• **Action item**
Return all the lines below exactly. Any picture among them is omitted.

[Web document revisions]
┄┄┄┄┄┄┄┄┄┄
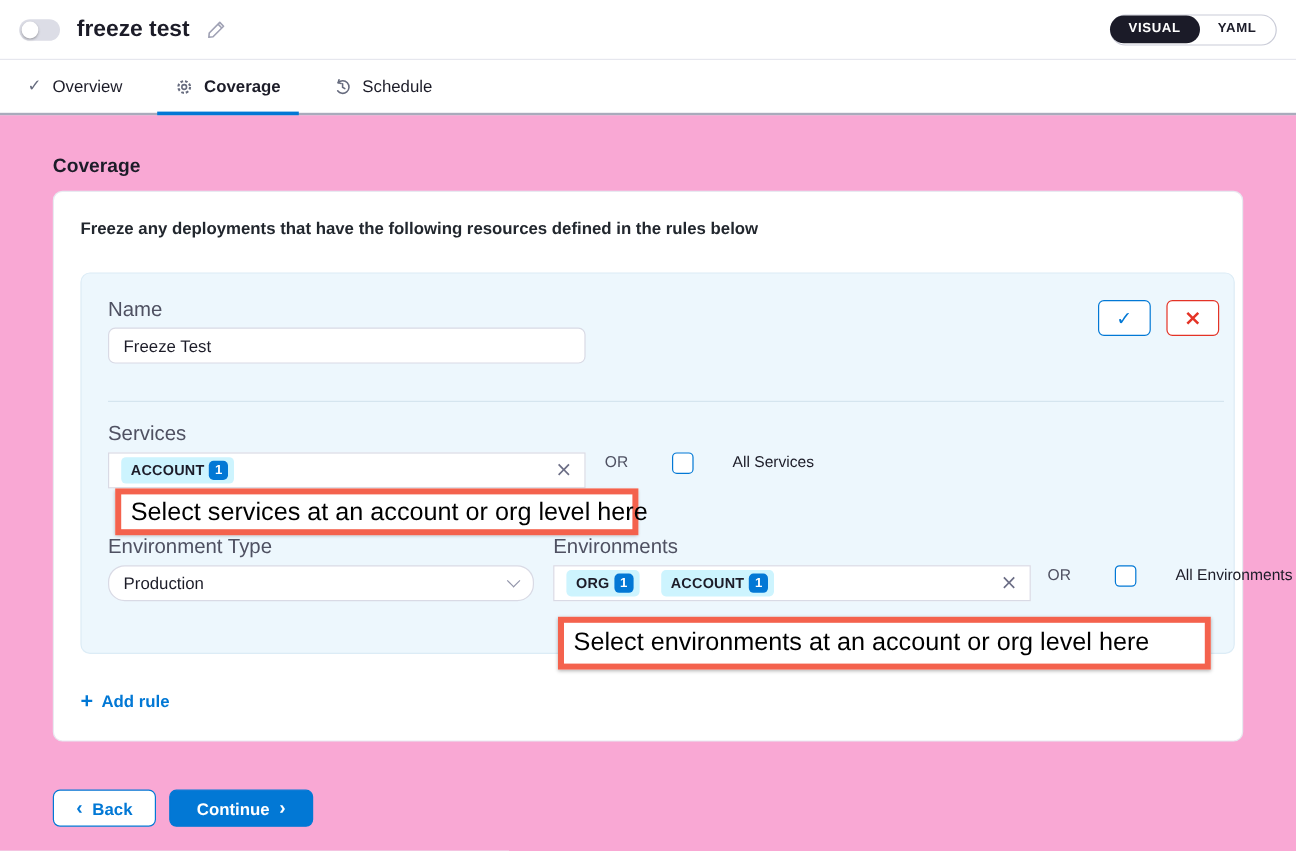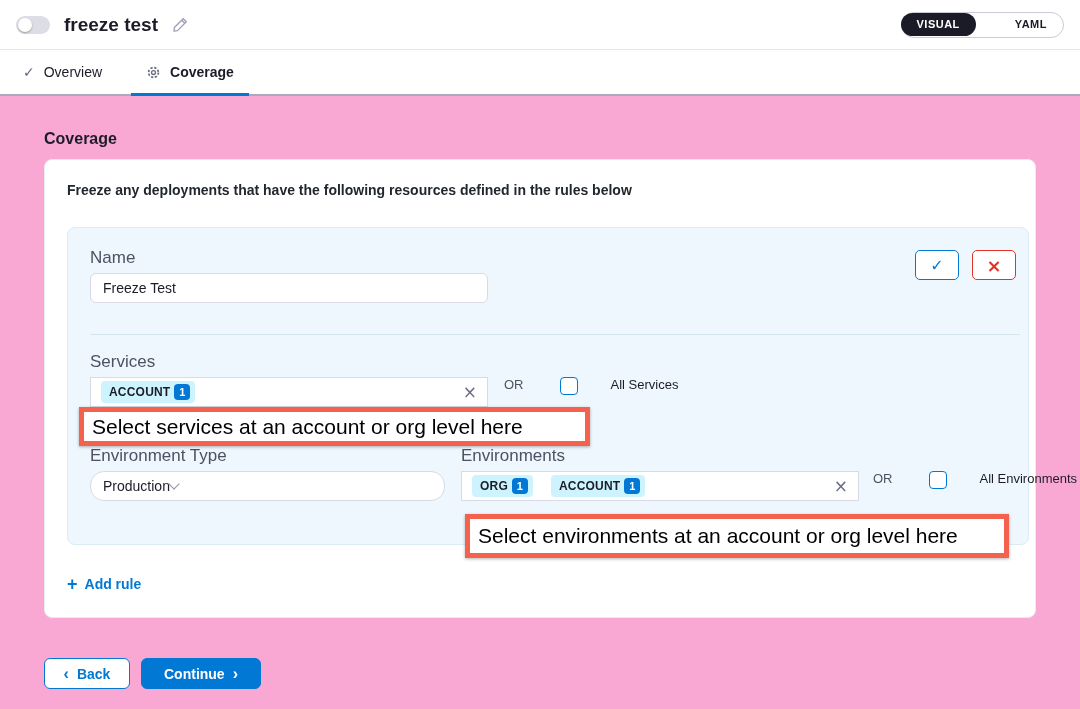--- a/index.html
+++ b/index.html
@@ -24,7 +24,7 @@
   .seg-on { background:#1b1b28; color:#fff; border-radius:999px; padding:0 16px; height:23px;
     line-height:23px; margin:-1px; font-size:11px; font-weight:700; letter-spacing:.5px; cursor:pointer; }
   .seg-off { color:#1b1b28; padding:0 16px; font-size:11px; font-weight:700;
-    letter-spacing:.5px; line-height:21px; cursor:pointer;margin-left:24px; }
+    letter-spacing:.5px; line-height:21px; cursor:pointer; }
 
   
   .tabbar { height:46px; background:#fff; border-bottom:2px solid #a9abbc;

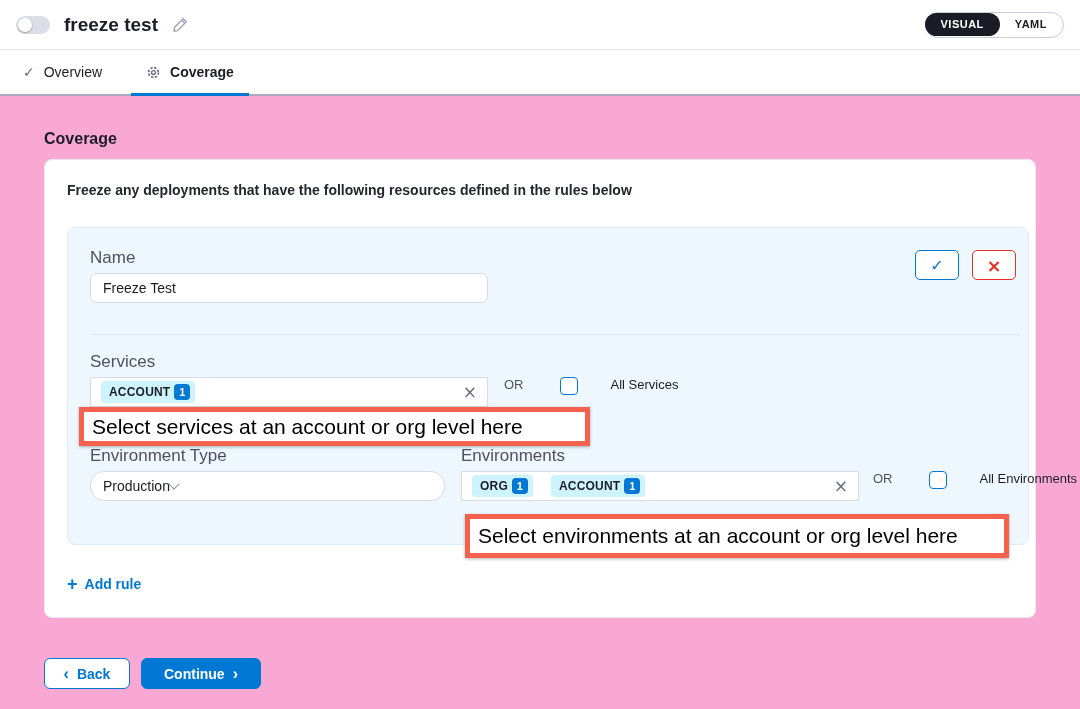--- a/index.html
+++ b/index.html
@@ -142,6 +142,16 @@
       </span>
       <span>Coverage</span>
     </div>
+    <div class="tab">
+      <span class="ticon">
+        <svg width="15" height="15" viewBox="0 0 16 16" fill="none" stroke="#666b7e" stroke-width="1.4" stroke-linecap="round">
+          <path d="M3.6 11.4A5.6 5.6 0 1 0 4.1 4.1"></path>
+          <path d="M4.8 1.6L4.1 4.2l2.6.6"></path>
+          <path d="M8 5.2v3l2 1.2"></path>
+        </svg>
+      </span>
+      <span>Schedule</span>
+    </div>
   </div>
 
   <div class="content">

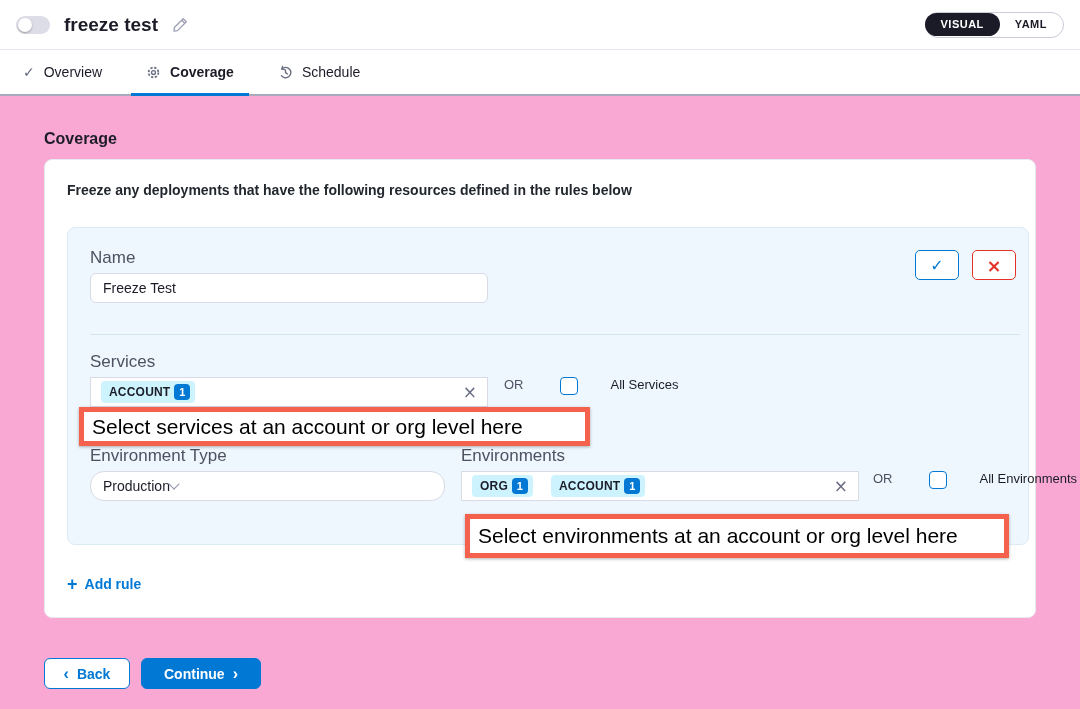--- a/index.html
+++ b/index.html
@@ -102,7 +102,7 @@
     border:5px solid var(--annotation,#f4624d); display:flex; align-items:center;
     padding:0 8px; font-size:21px; color:#000; white-space:nowrap;
     box-shadow:0 1px 3px rgba(0,0,0,.3); }
-  #anno-services { left:79px; top:407px; width:511px; height:39px; }
+  #anno-services { left:96px; top:407px; width:436px; height:39px; }
   #anno-environments { left:465px; top:514px; width:544px; height:44px; }
 </style>
 </head>

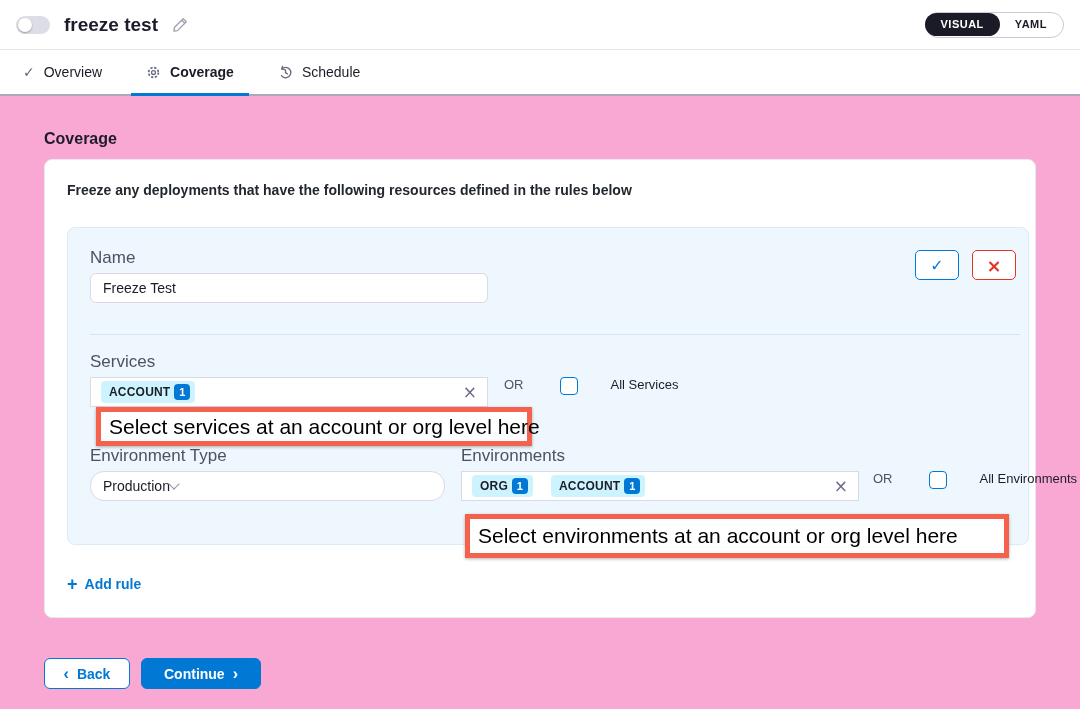--- a/index.html
+++ b/index.html
@@ -80,7 +80,7 @@
   .cbox-label { font-size:13px; color:#1c1c28; margin-left:9px; white-space:nowrap; }
 
   .select { height:30px; width:355px; border:1px solid #d9dae5; border-radius:14px; background:#fff;
-    display:flex; align-items:center; justify-content:flex-start; padding:0 12px;
+    display:flex; align-items:center; justify-content:space-between; padding:0 12px;
     font-size:14px; color:#1c1c28; cursor:pointer; }
   .chev { width:8px; height:8px; border-left:1.5px solid #9295aa; border-bottom:1.5px solid #9295aa;
     transform:rotate(-45deg); margin-top:-4px; }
┄┄┄┄┄┄┄┄┄┄
• **Task output**
--- a/index.html
+++ b/index.html
@@ -24,7 +24,7 @@
   .seg-on { background:#1b1b28; color:#fff; border-radius:999px; padding:0 16px; height:23px;
     line-height:23px; margin:-1px; font-size:11px; font-weight:700; letter-spacing:.5px; cursor:pointer; }
   .seg-off { color:#1b1b28; padding:0 16px; font-size:11px; font-weight:700;
-    letter-spacing:.5px; line-height:21px; cursor:pointer;margin-left:24px; }
+    letter-spacing:.5px; line-height:21px; cursor:pointer; }
 
   
   .tabbar { height:46px; background:#fff; border-bottom:2px solid #a9abbc;

--- a/index.html
+++ b/index.html
@@ -142,6 +142,16 @@
       </span>
       <span>Coverage</span>
     </div>
+    <div class="tab">
+      <span class="ticon">
+        <svg width="15" height="15" viewBox="0 0 16 16" fill="none" stroke="#666b7e" stroke-width="1.4" stroke-linecap="round">
+          <path d="M3.6 11.4A5.6 5.6 0 1 0 4.1 4.1"></path>
+          <path d="M4.8 1.6L4.1 4.2l2.6.6"></path>
+          <path d="M8 5.2v3l2 1.2"></path>
+        </svg>
+      </span>
+      <span>Schedule</span>
+    </div>
   </div>
 
   <div class="content">

--- a/index.html
+++ b/index.html
@@ -102,7 +102,7 @@
     border:5px solid var(--annotation,#f4624d); display:flex; align-items:center;
     padding:0 8px; font-size:21px; color:#000; white-space:nowrap;
     box-shadow:0 1px 3px rgba(0,0,0,.3); }
-  #anno-services { left:79px; top:407px; width:511px; height:39px; }
+  #anno-services { left:96px; top:407px; width:436px; height:39px; }
   #anno-environments { left:465px; top:514px; width:544px; height:44px; }
 </style>
 </head>

--- a/index.html
+++ b/index.html
@@ -80,7 +80,7 @@
   .cbox-label { font-size:13px; color:#1c1c28; margin-left:9px; white-space:nowrap; }
 
   .select { height:30px; width:355px; border:1px solid #d9dae5; border-radius:14px; background:#fff;
-    display:flex; align-items:center; justify-content:flex-start; padding:0 12px;
+    display:flex; align-items:center; justify-content:space-between; padding:0 12px;
     font-size:14px; color:#1c1c28; cursor:pointer; }
   .chev { width:8px; height:8px; border-left:1.5px solid #9295aa; border-bottom:1.5px solid #9295aa;
     transform:rotate(-45deg); margin-top:-4px; }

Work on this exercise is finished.